The law will require all swaps to be reported to the regulator, a power that will give it deep insight into what had been an opaque market worth a total of $615 trillion, although only $3 trillion of that is in commodities.
First, the CFTC must write rules establishing how that reporting will take place, one of many rule-making topics it will grapple with over the next year. But in the meantime, it will have to set limits for speculators across both futures markets -- which are tracked and regulated -- and the OTC markets. "Because of these deadlines that were sort of arbitrarily put into the (law), it makes it very difficult for us to do this appropriately," Sommers said. "You're not seeing the whole market, which was the problem back in January," she said.
HOPES FOR INTERIM SOLUTION
Sommers said she is keen to see whether CFTC staff will be able to propose some "middle ground" as a solution to the timing problem of the new rules, but said she did not know the details of what they were considering.
The commissioners have ultimate approval over new regulations. In January, two other commissioners were concerned about the proposed limits. Sommers' fellow Republican on the panel, Scott O'Malia, has also recently said the CFTC will need a better handle on data to track traders' positions.

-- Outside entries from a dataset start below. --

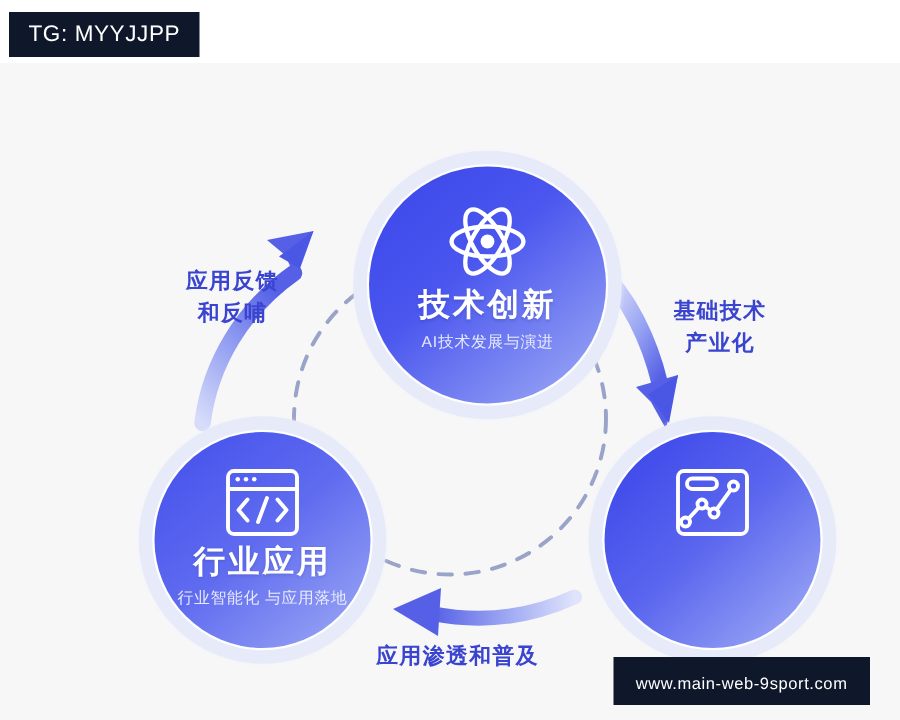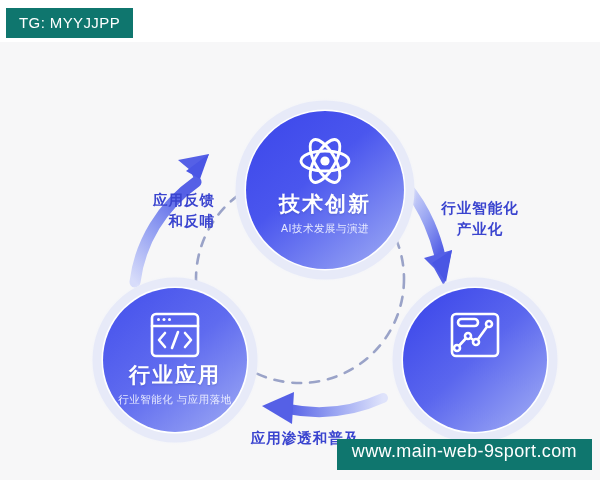"TG: MYYJJPP" .tag-badge { background: #0f766e -> #0f172a }
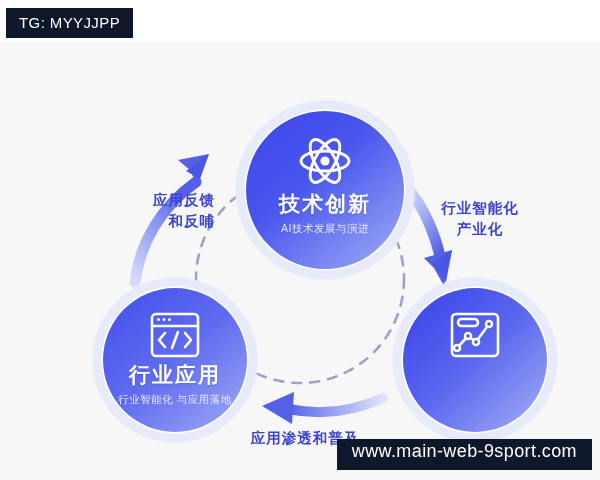"应用反馈" .fl-left { text-align: right -> none; top: 190px -> 178px }
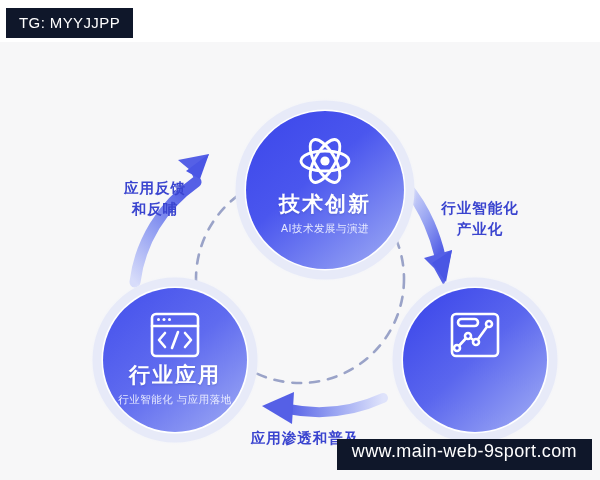"行业智能化" div.flow-label { text: 行业智能化 -> 基础技术 }
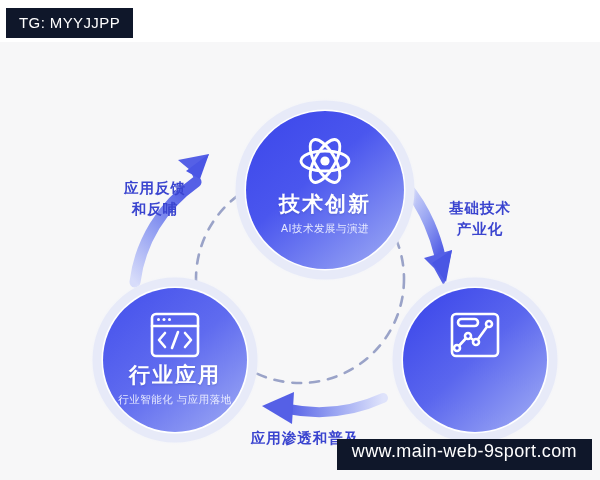"www.main-web-9sport.com" .tag-bottomright { font-size: 18px -> 11px; padding: 2px 15px 8px 15px -> 12px 15px 8px 15px; right: 8px -> 20px }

Michael Dunn, a Democrat, had expressed reservations but said last week the new law has made some of his concerns "a moot point."
Chairman Gary Gensler and fellow Democratic Commissioner Bart Chilton have been strong proponents of limits. The CFTC will formally withdraw the January rule in coming days as its prepares to repropose a broadened set of regulations, Gensler said this week, emphasizing the CFTC will meet its statutory deadlines.
CAN CFTC SALVAGE PARTS OF JAN RULE?
CFTC staff will need to determine a new formula before the agency proposes its new rule, and must also wrestle with controversial features of its first framework, Sommers said. A plan to combine all speculative positions by ownership -- even when trades are done under accounts with independent control -- drew fire from energy traders, who said it would be impossible to manage administratively. "I don't know if that part survives. We may have to modify our approach to aggregating based on the comments we received," Sommers said.
Sommers said she thinks the new law won't change the tenor of the debate over position limits. "Fundamentally, people said, 'If you're going to impose limits, just make sure they're fair and that they're not so constraining that you push the market somewhere else.'"
Establishing position limits in the United States will continue to create the risk of pushing trade overseas to markets beyond the CFTC's authority, Sommers said. "There's lots of other oil contracts traded around the world," she said.